CHAPTER 11 - PENCARIAN
Perlahan-lahan
mataku terbuka setelah semalaman terlelap dalam tidur. Seperti biasa aku
menggeliat sehabis terbangun untuk menyegarkan tubuhku. Jendela kamarku yang
menghadap langsung menuju ke arah jalanan kubuka dengan lebarnya. Terlihat
orang-orang dan kendaraan-kendaraan berlalu-lalang untuk memulai aktifitas
mereka masing-masing.
Aku
menghirup udara pagi yang segar sembari mendengarkan suara-suara khasnya.

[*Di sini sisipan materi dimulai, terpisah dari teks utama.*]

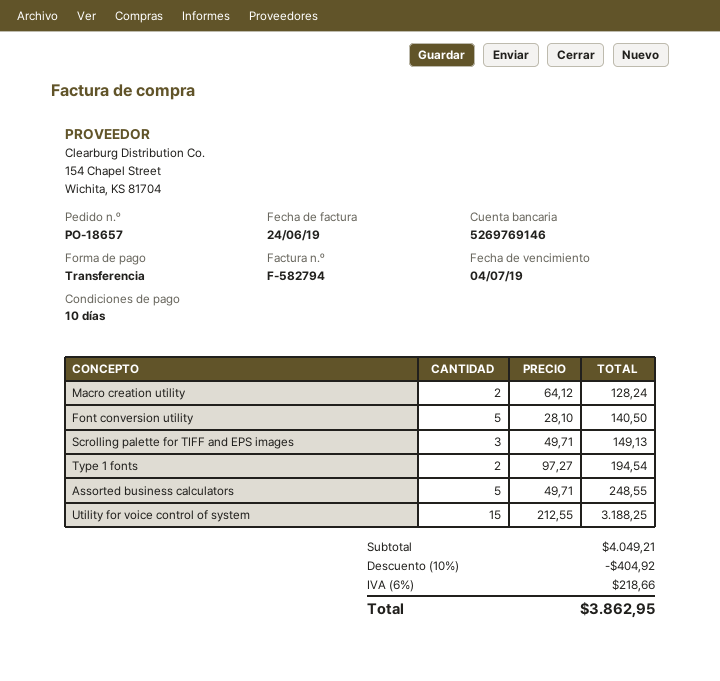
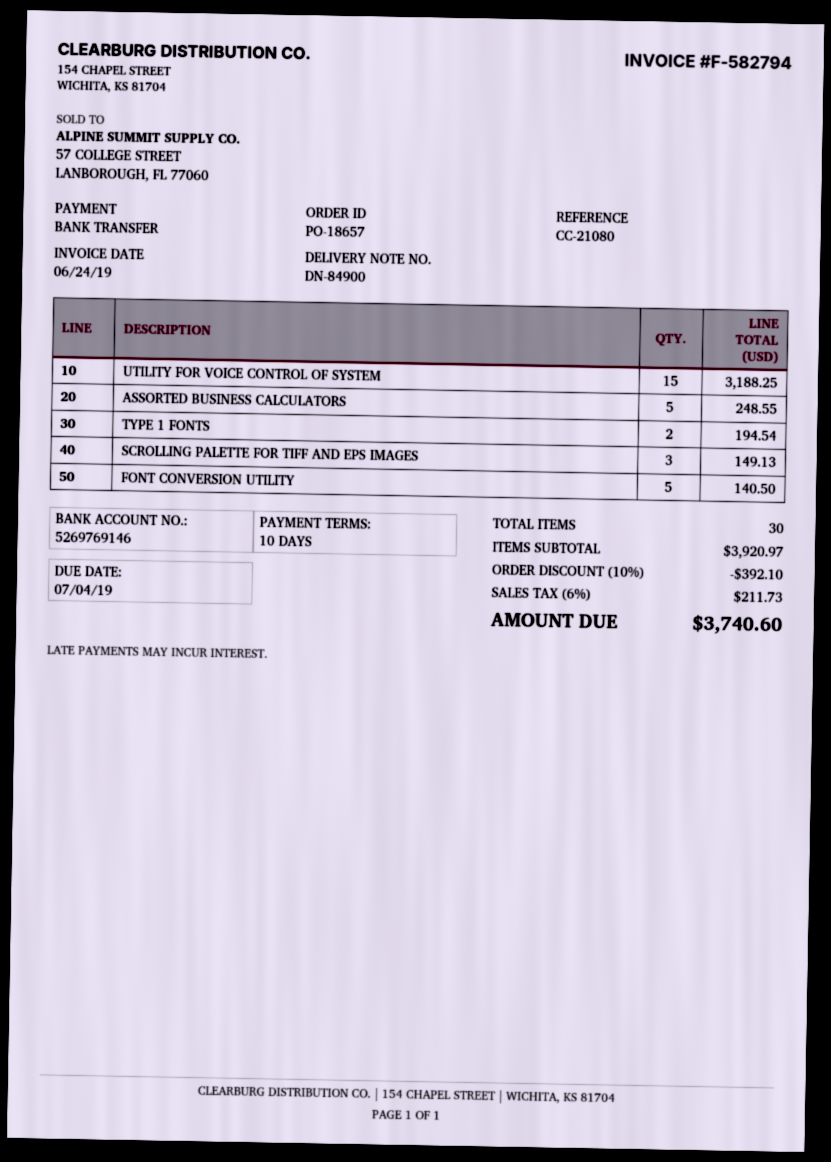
Macro creation utility: 2 for 128.24 -> none
subtotal: 4049.21 -> 3920.97
discount: 10% = 404.92 -> 10% = 392.10
tax: 6% = 218.66 -> 6% = 211.73
total: 3862.95 -> 3740.60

Kuperhatikan
jam dinding kamarku sedang menunjukkan pukul enam lewat lima belas menit, tidak
biasanya aku bangun sepagi ini.
“Ahh..
Ternyata masih jam segini.” aku berkata pada diri sendiri.
Pintu
kamarku kemudian terbuka dan terlihat seseorang masuk menghampiriku. Ternyata
orang itu adalah Erul, adikku, memberitahuku bahwa sarapan sudah disiapkan oleh
ibuku. Aku mengangguk gembira akan hal itu. Dia kemudian kembali keluar dan
menutup pintu kamarku.
Tunggu..
Rasanya
ada yang aneh dengan semua ini. Rasanya aku tidak seharusnya berada di tempat
ini. Tapi, bukankah ini adalah kamarku sendiri?

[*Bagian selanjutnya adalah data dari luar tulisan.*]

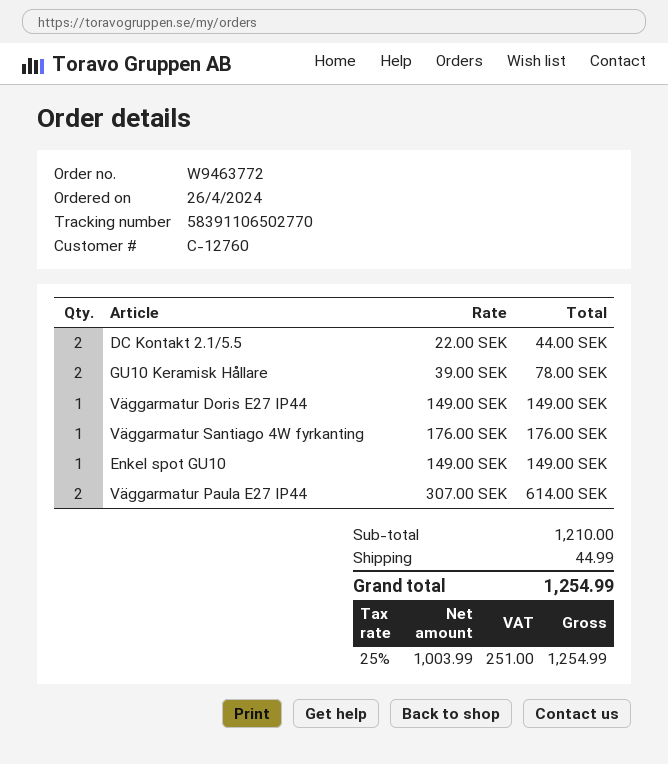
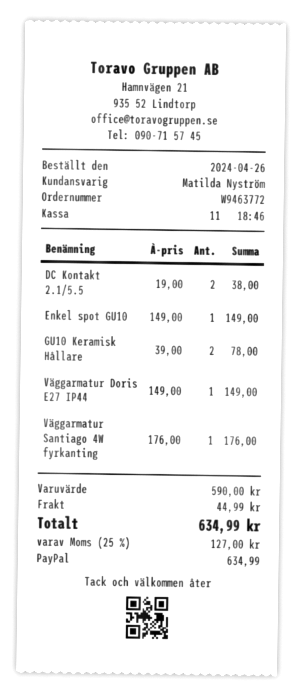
DC Kontakt 2.1/5.5: 2 x 22.00 = 44.00 -> 2 x 19.00 = 38.00
Väggarmatur Paula E27 IP44: 2 x 307.00 = 614.00 -> none
subtotal: 1210.00 -> 590.00
tax: 25% = 251.00 -> 25% = 127.00
total: 1254.99 -> 634.99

~Tok.. Tok.. Tok.. Tok.. Tok..
Tiba-tiba
saja pintu kamarku diketuk dengan kerasnya dari luar kamar. Ketukan itu semakin
lama semakin keras. Apa yang sebenarnya terjadi? Tubuhku mendadak tak bisa
digerakkan sama sekali. Semuanya semakin lama semakin gelap, namun suara
ketukan itu tidak berhenti berdengung di telingaku. Semakin gelap hingga
akhirnya aku tak bisa melihat apa-apa lagi.
***
~Tok.. Tok.. Tok.. Tok.. Tok..
Mataku perlahan-lahan terbuka. Ternyata
tadi semua hanyalah mimpi. Duniaku rasanya sudah terbolak-balik. Kehidupan asli
di dunia asalku yang seharusnya adalah kenyataan menjadi salah satu mimpi dalam
tidurku, sedangkan kehidupan aneh di dunia ini yang seharusnya mimpi adalah
kehidupan sebenarnya yang sedang kualami saat ini. Mendadak aku merindukan
keluargaku disana. Apa kabarnya dengan mereka semua?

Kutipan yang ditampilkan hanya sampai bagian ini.